▸ **Information supplied**:
#####

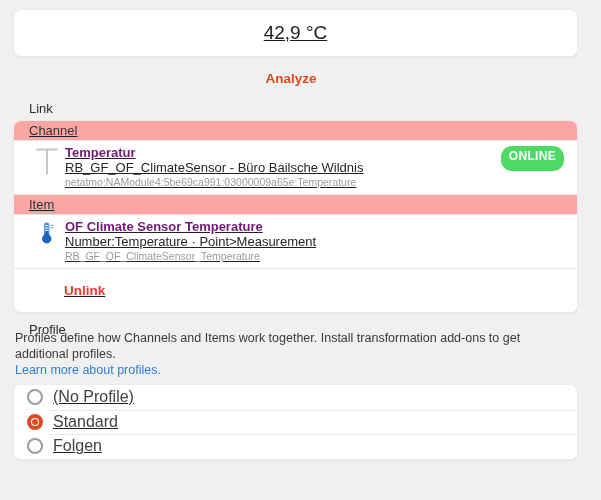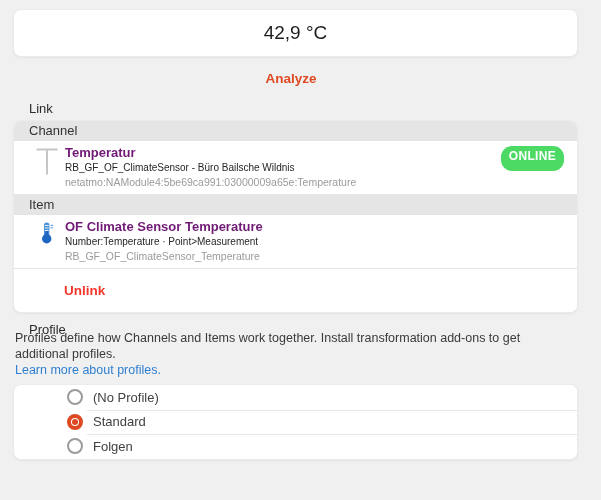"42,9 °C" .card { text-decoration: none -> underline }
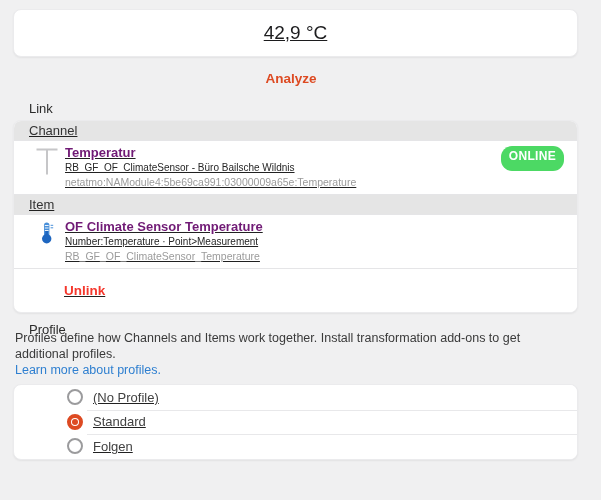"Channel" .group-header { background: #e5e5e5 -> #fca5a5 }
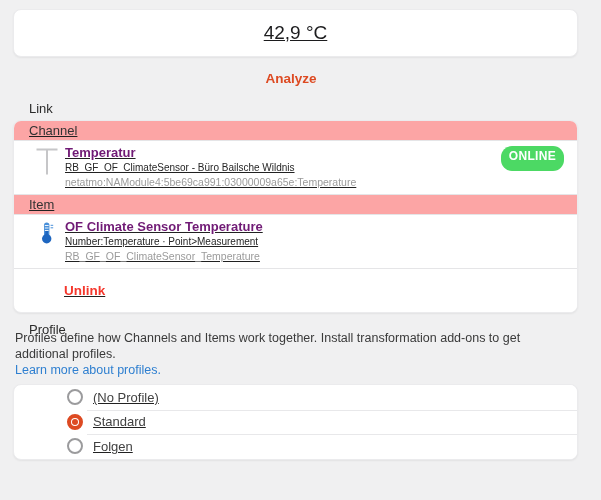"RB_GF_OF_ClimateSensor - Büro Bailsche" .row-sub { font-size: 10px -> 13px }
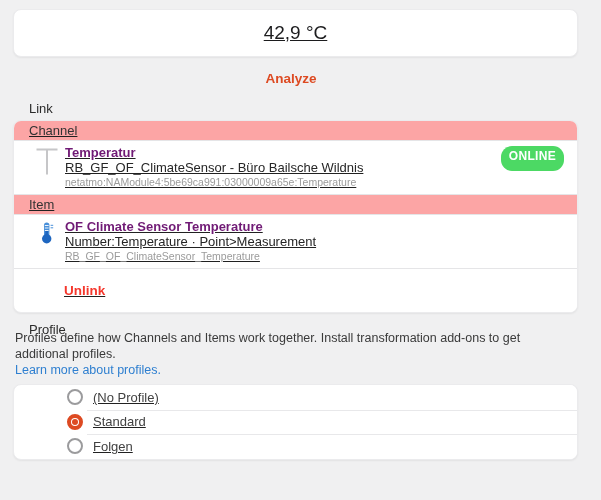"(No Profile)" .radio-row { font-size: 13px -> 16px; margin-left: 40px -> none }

#####

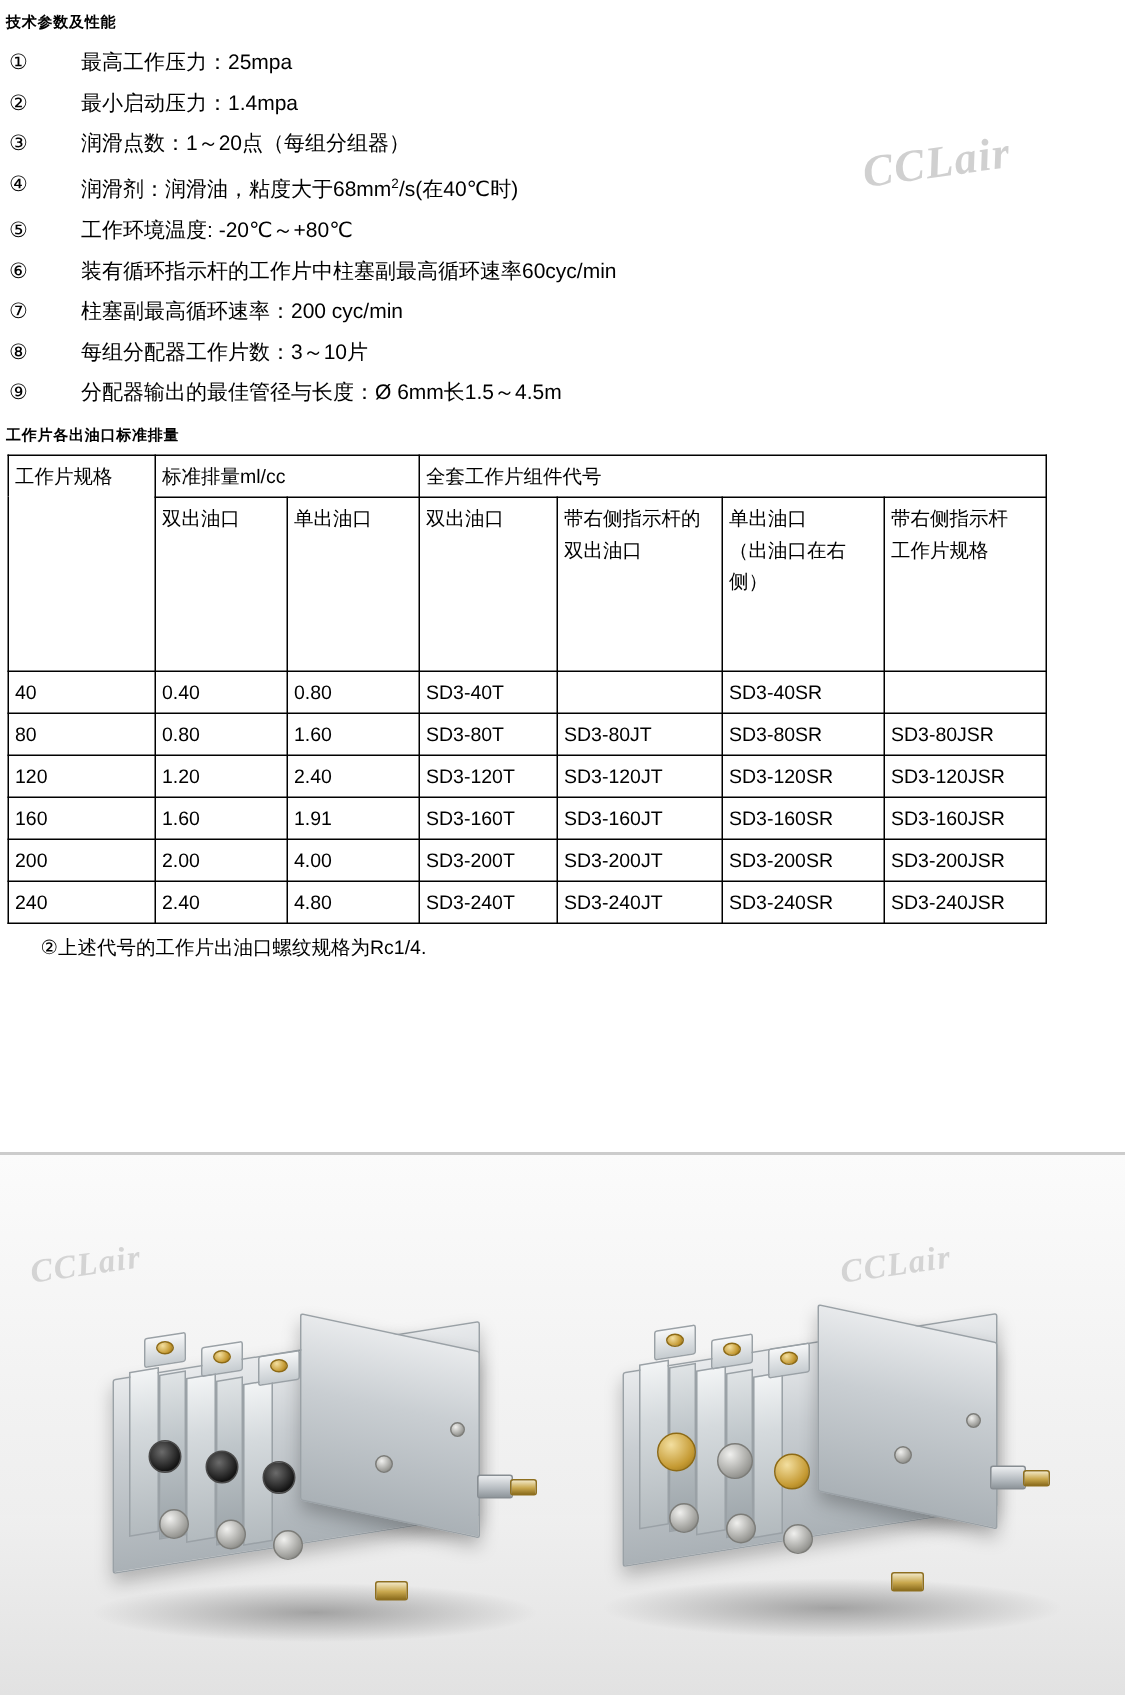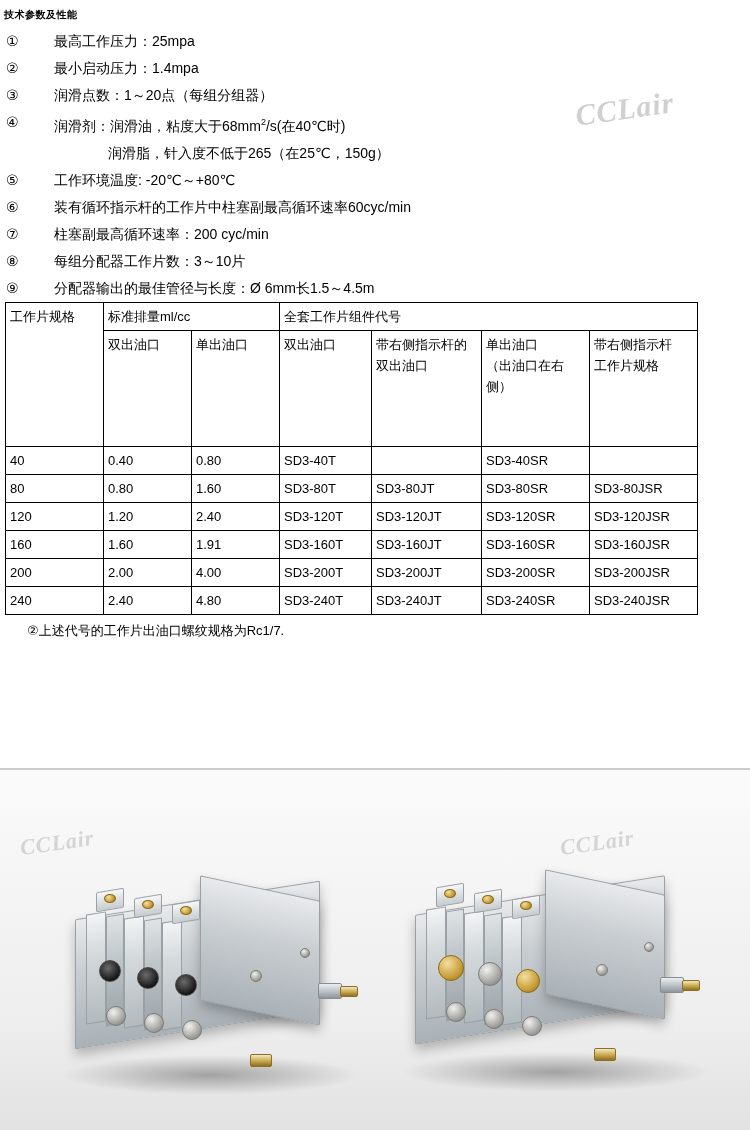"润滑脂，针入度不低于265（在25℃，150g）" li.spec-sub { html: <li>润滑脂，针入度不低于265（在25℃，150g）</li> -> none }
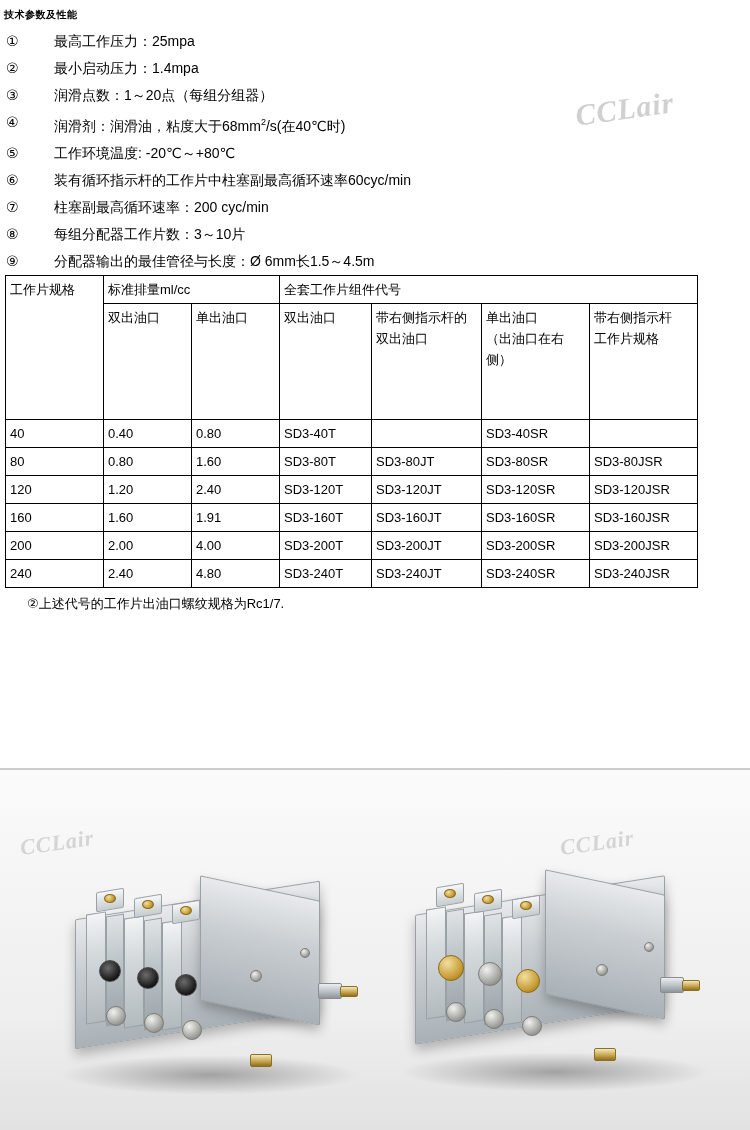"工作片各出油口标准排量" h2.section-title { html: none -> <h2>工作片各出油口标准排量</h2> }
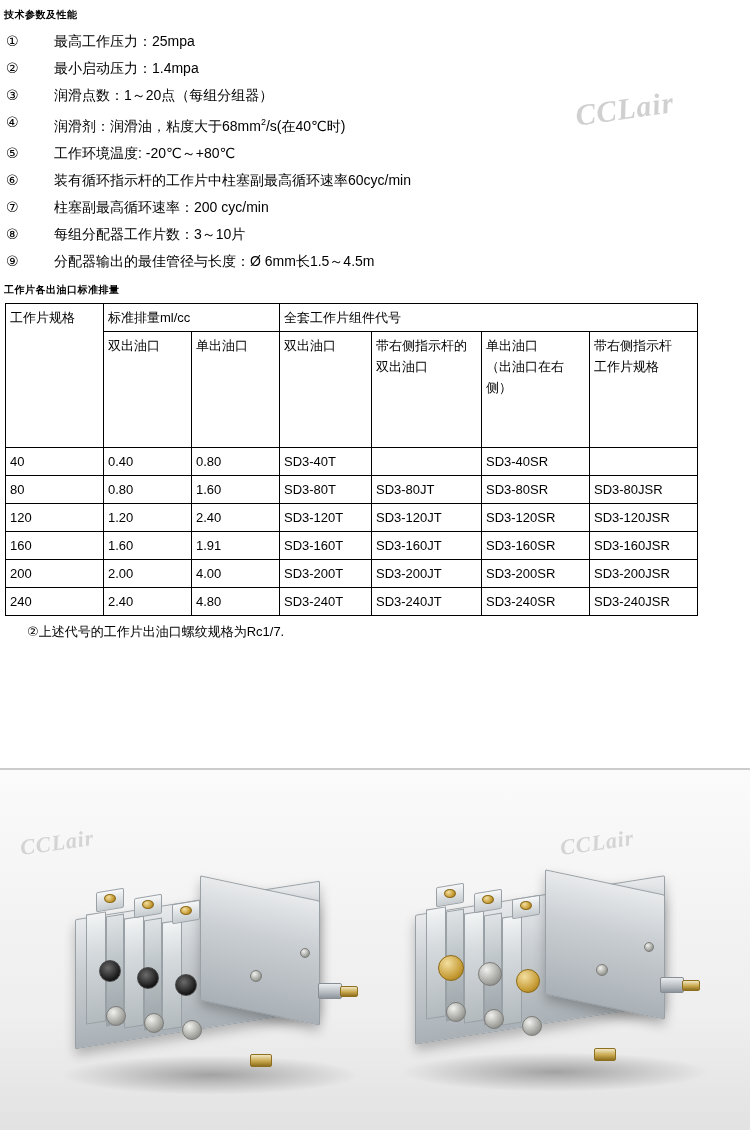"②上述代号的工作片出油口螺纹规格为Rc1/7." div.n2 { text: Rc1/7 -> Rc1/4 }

#####

▸ **Task to carry out**: Return the lines above from the one with "text-decoration: none ->" through the one with "font-size: 13px ->", verbatim and nothing else. Omit every picture.

▸ **Reply**:
"42,9 °C" .card { text-decoration: none -> underline }
"Channel" .group-header { background: #e5e5e5 -> #fca5a5 }
"RB_GF_OF_ClimateSensor - Büro Bailsche" .row-sub { font-size: 10px -> 13px }
"(No Profile)" .radio-row { font-size: 13px -> 16px; margin-left: 40px -> none }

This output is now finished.